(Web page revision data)
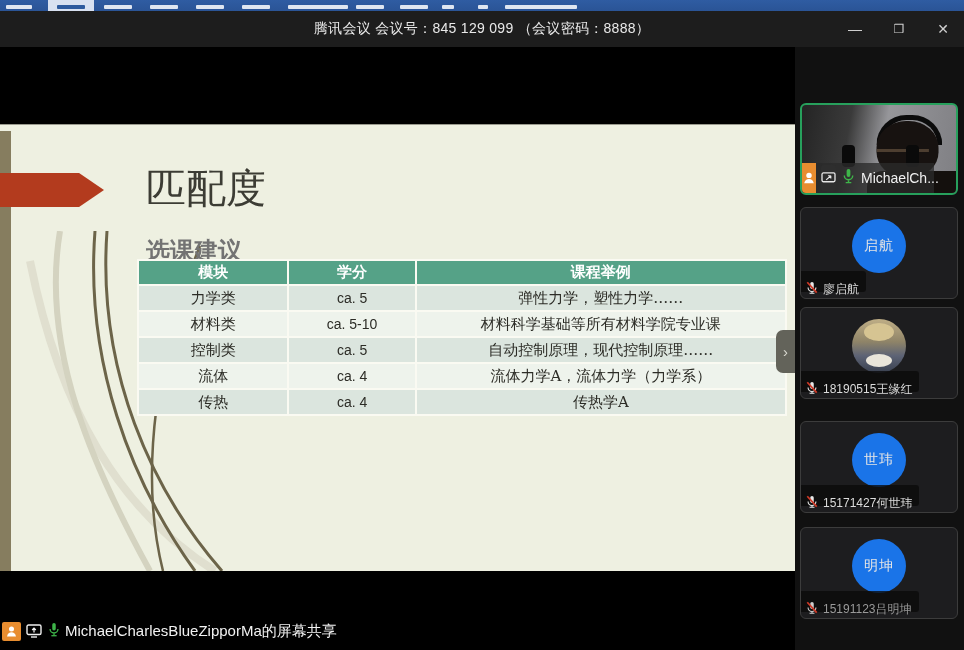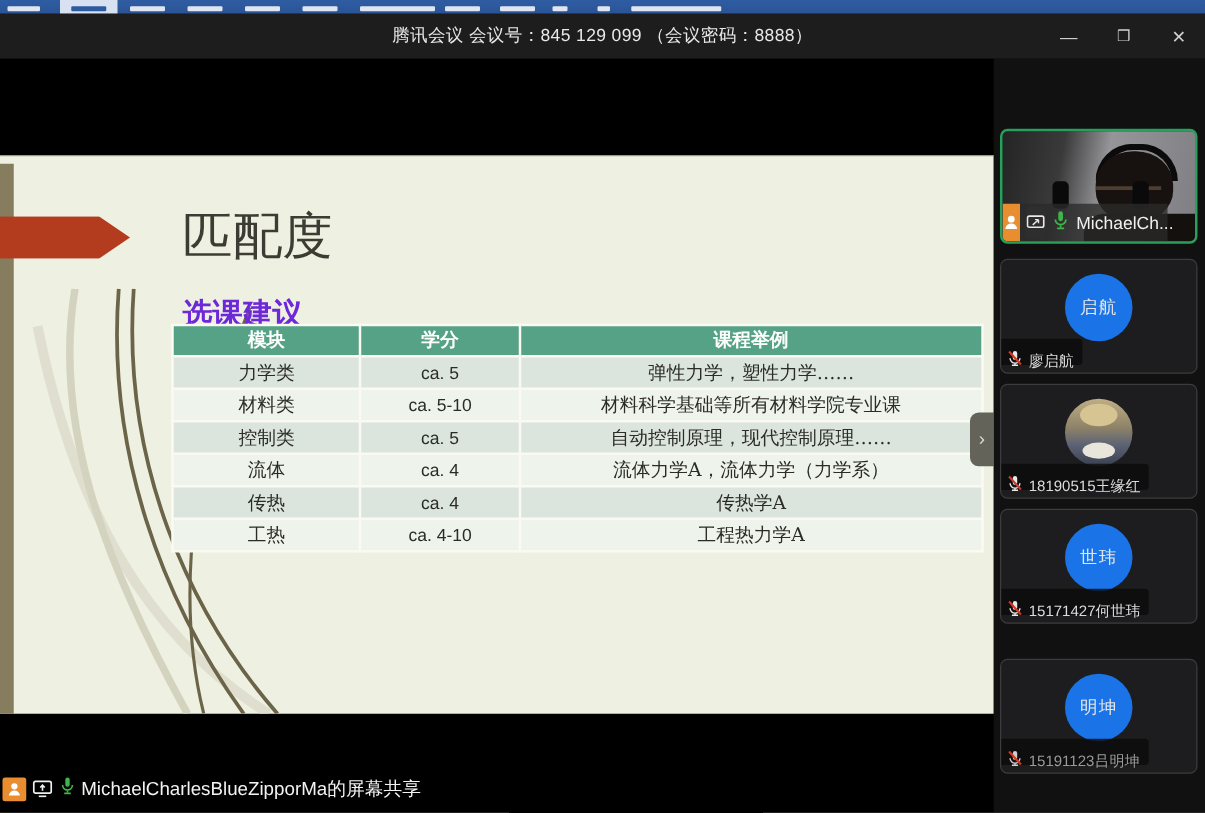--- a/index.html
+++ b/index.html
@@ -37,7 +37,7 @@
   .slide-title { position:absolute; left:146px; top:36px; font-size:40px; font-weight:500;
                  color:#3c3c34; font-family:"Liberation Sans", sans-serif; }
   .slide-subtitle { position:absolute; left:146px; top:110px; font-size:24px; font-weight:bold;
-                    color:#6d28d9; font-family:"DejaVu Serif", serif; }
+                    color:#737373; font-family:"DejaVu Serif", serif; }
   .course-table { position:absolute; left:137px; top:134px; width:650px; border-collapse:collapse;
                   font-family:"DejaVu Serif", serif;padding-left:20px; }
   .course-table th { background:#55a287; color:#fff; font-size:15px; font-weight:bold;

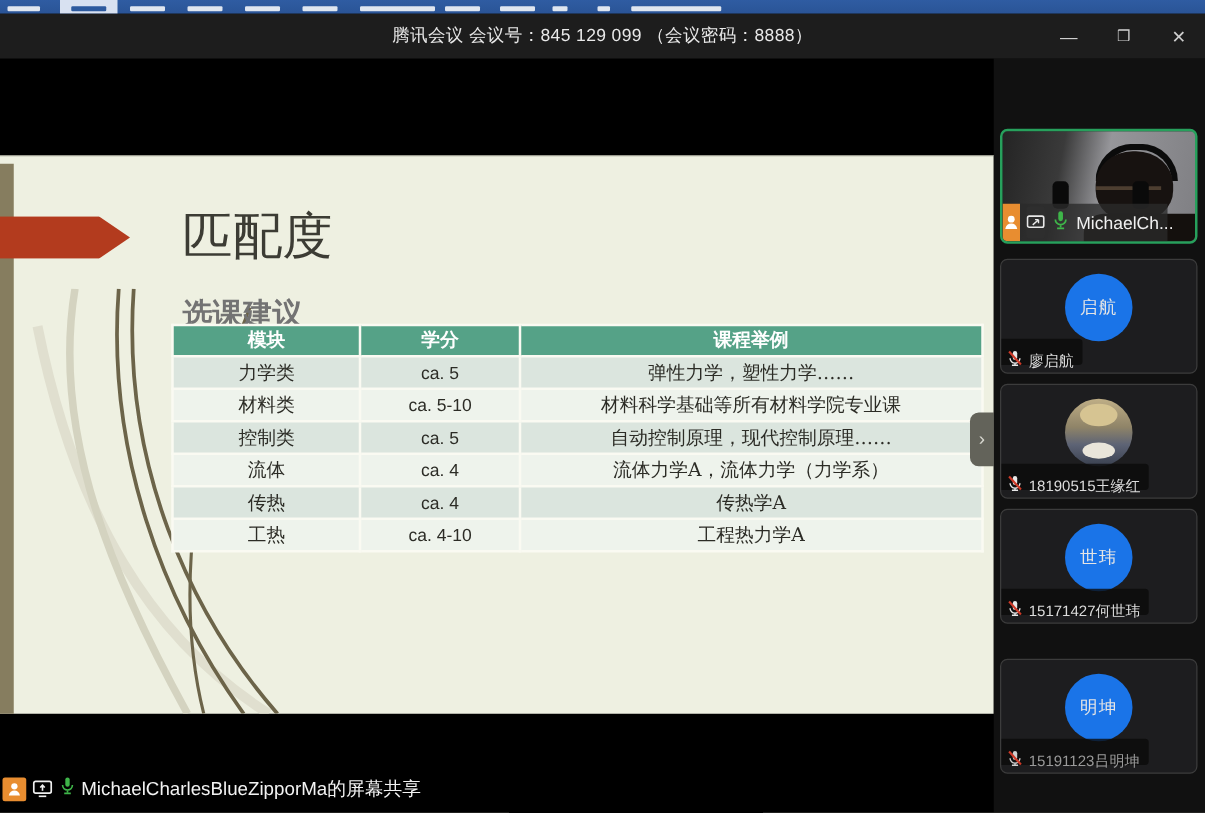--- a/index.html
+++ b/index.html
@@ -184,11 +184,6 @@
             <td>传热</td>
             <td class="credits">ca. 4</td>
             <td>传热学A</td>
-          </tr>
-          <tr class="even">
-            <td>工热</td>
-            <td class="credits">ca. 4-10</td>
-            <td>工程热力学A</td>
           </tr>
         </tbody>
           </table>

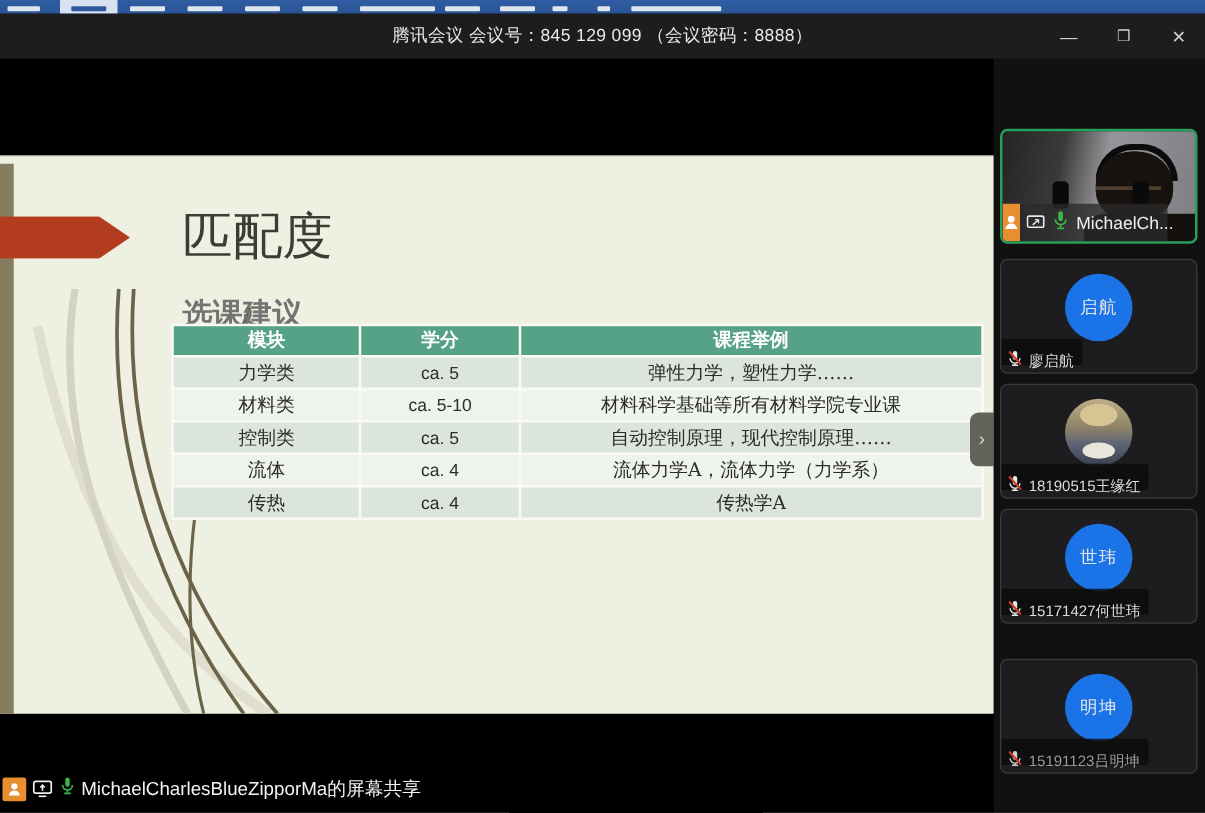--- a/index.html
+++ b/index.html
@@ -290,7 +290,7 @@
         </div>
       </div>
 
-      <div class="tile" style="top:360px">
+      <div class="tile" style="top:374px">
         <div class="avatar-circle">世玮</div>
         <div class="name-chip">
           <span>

## EXERCISE DIRECTIONS
Find the lines that mention "credits" in the entries and show them.

## SOLUTION TO THIS PROBLEM
             <td class="credits">ca. 4</td>
-            <td class="credits">ca. 4-10</td>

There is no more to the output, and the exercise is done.